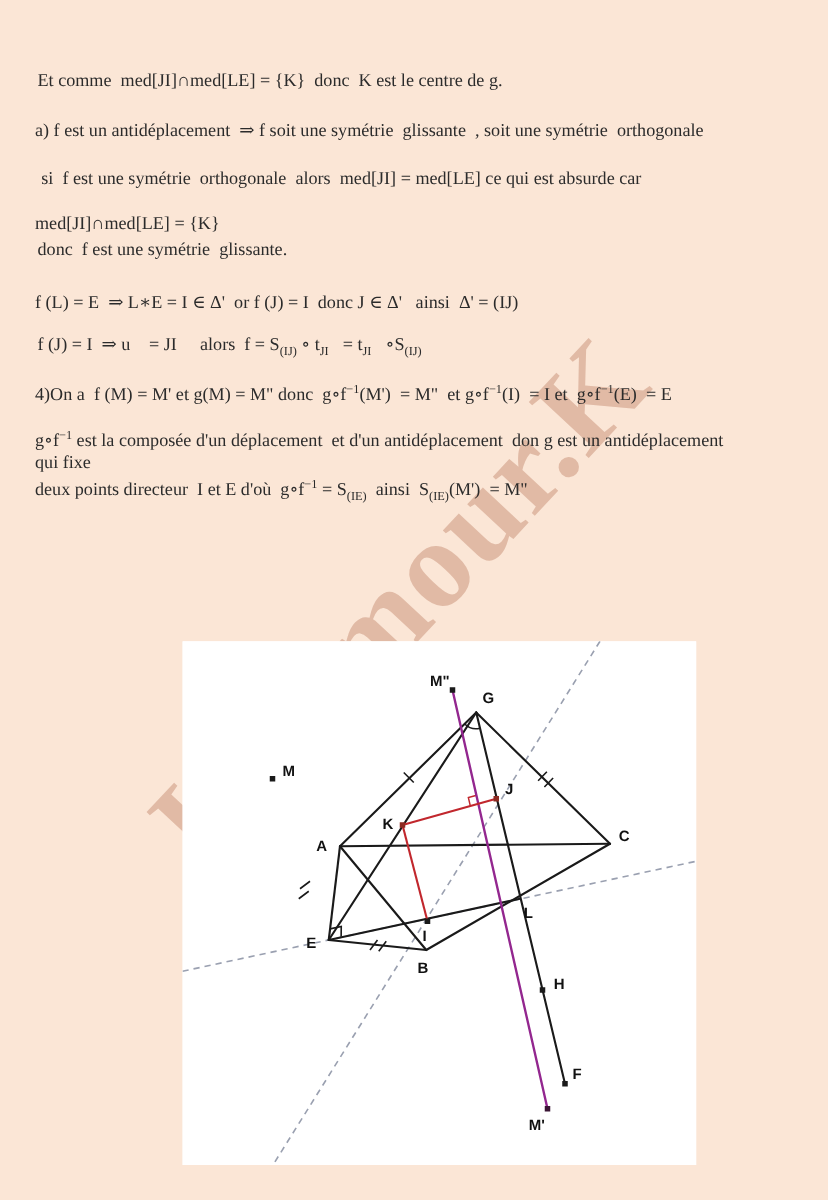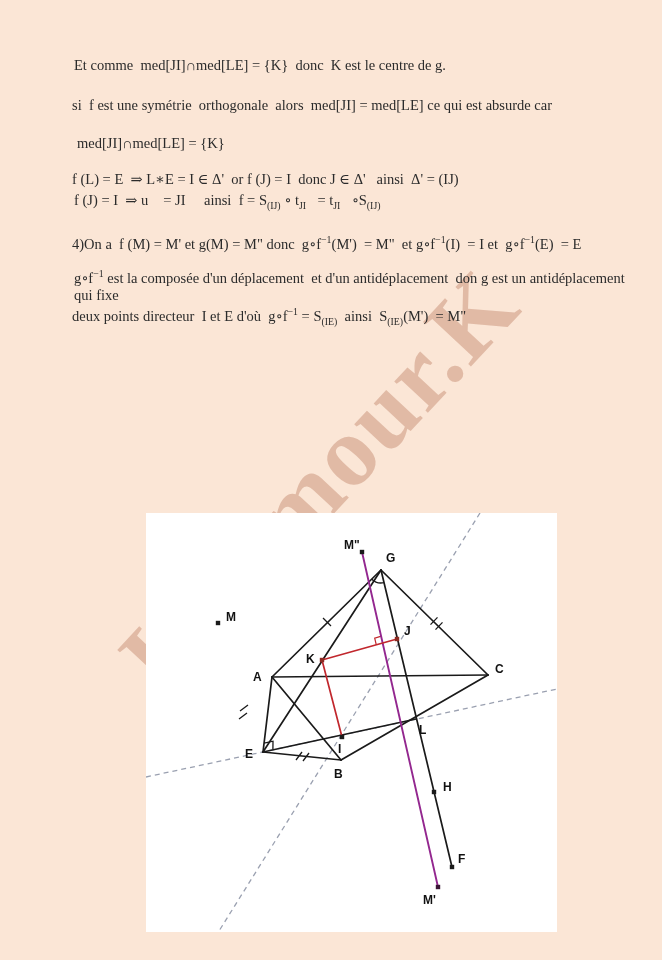"Et comme med[JI]∩med[LE] = {K}" #textblock { margin-left: 44px -> none }
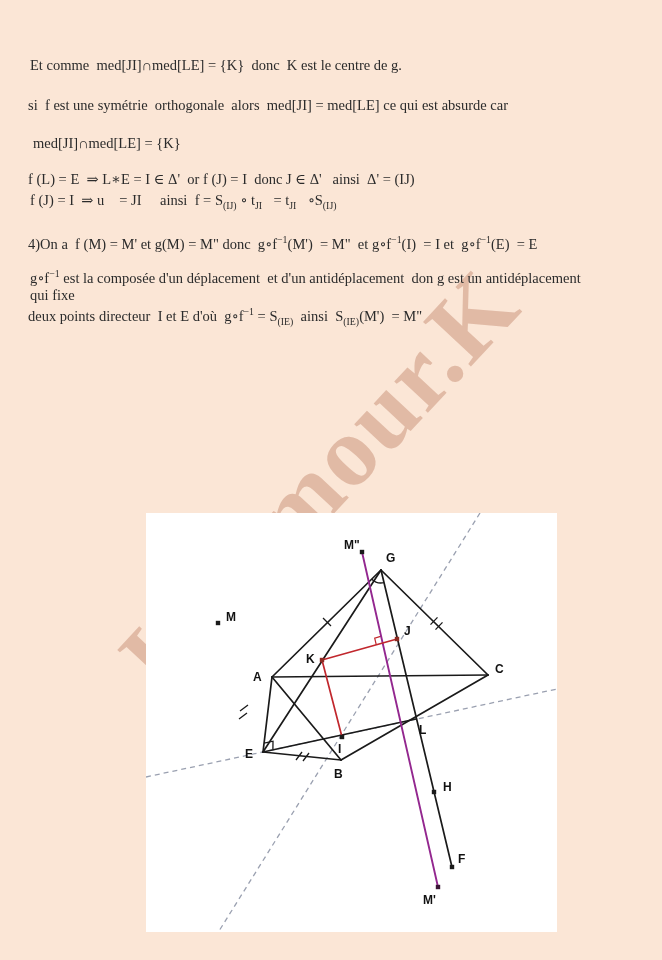"a) f est un antidéplacement" div.tline { html: none -> <div><span>a) f est un antidéplacement ⇒ f soit une symétrie glissante , soit une symétrie orthogonale</span></div> }
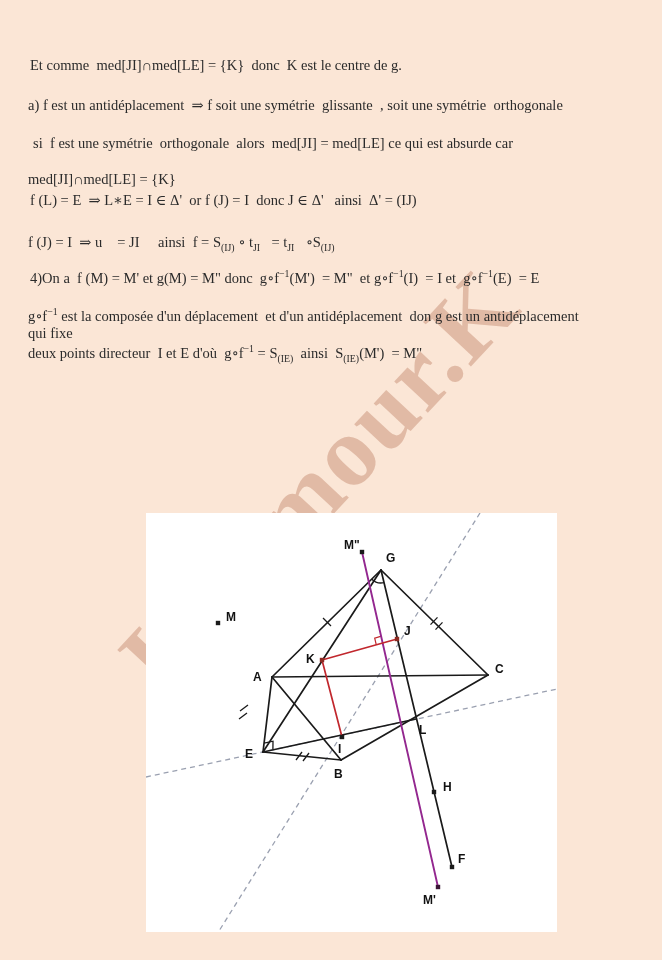"donc f est une symétrie" div.tline { html: none -> <div><span>donc f est une symétrie glissante.</span></div> }
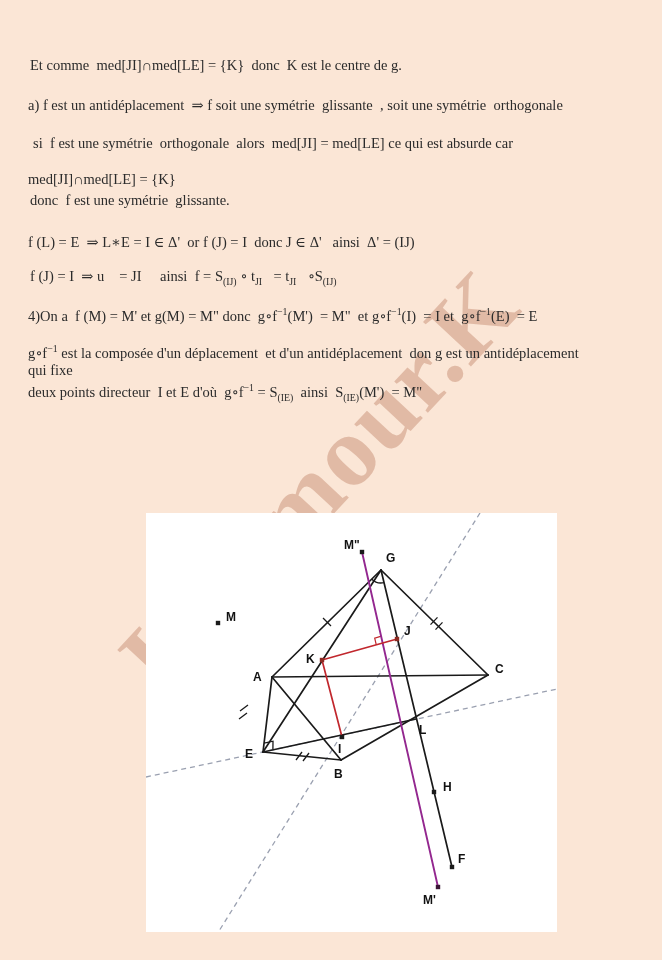"f (J) = I ⇒" span { text: ainsi -> alors }
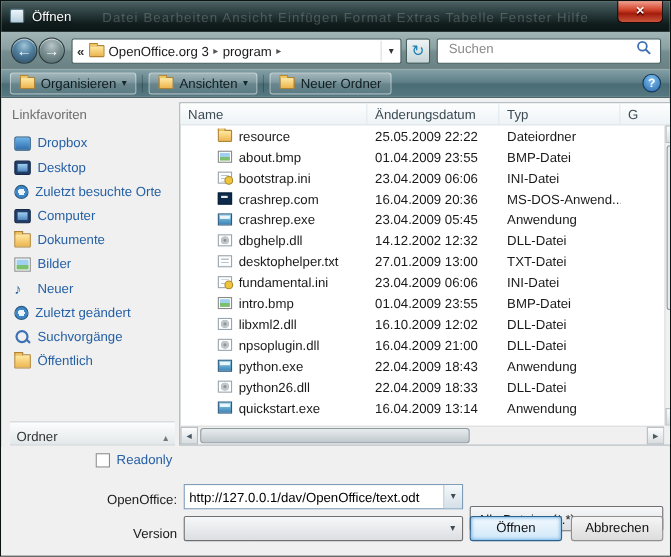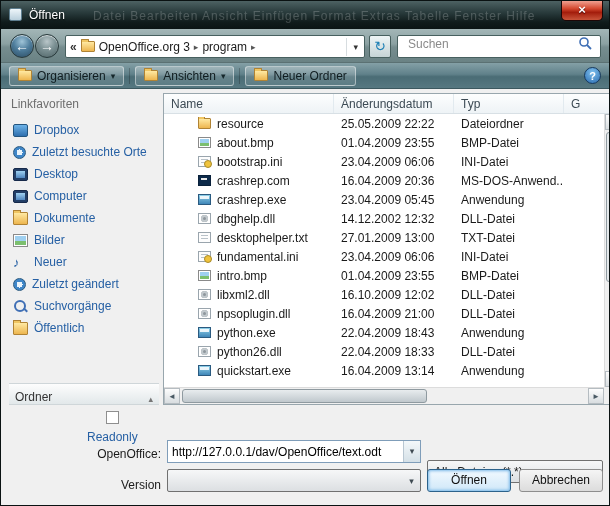"Zuletzt besuchte Orte" div.sb-item { order: before "Desktop" -> after "Desktop" }
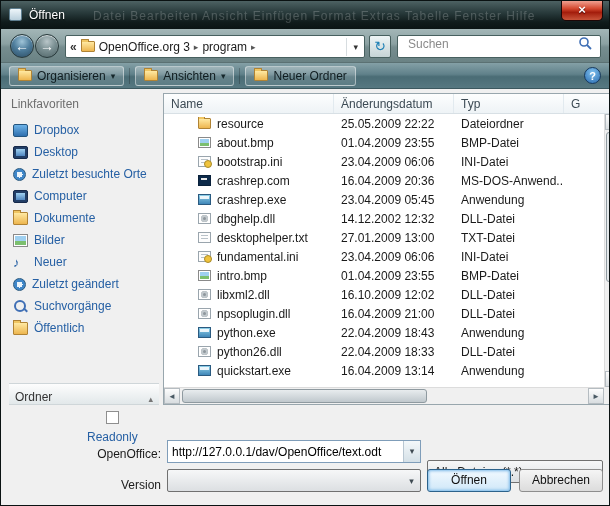"Readonly" .readonly-row { flex-direction: column -> none }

# The problem
Print exactly, and only, the lines from the line containing "text: ainsi ->" to the last line of the material above, with every picture left out.

# Written answer
"f (J) = I ⇒" span { text: ainsi -> alors }
"Zuletzt besuchte Orte" div.sb-item { order: before "Desktop" -> after "Desktop" }
"Readonly" .readonly-row { flex-direction: column -> none }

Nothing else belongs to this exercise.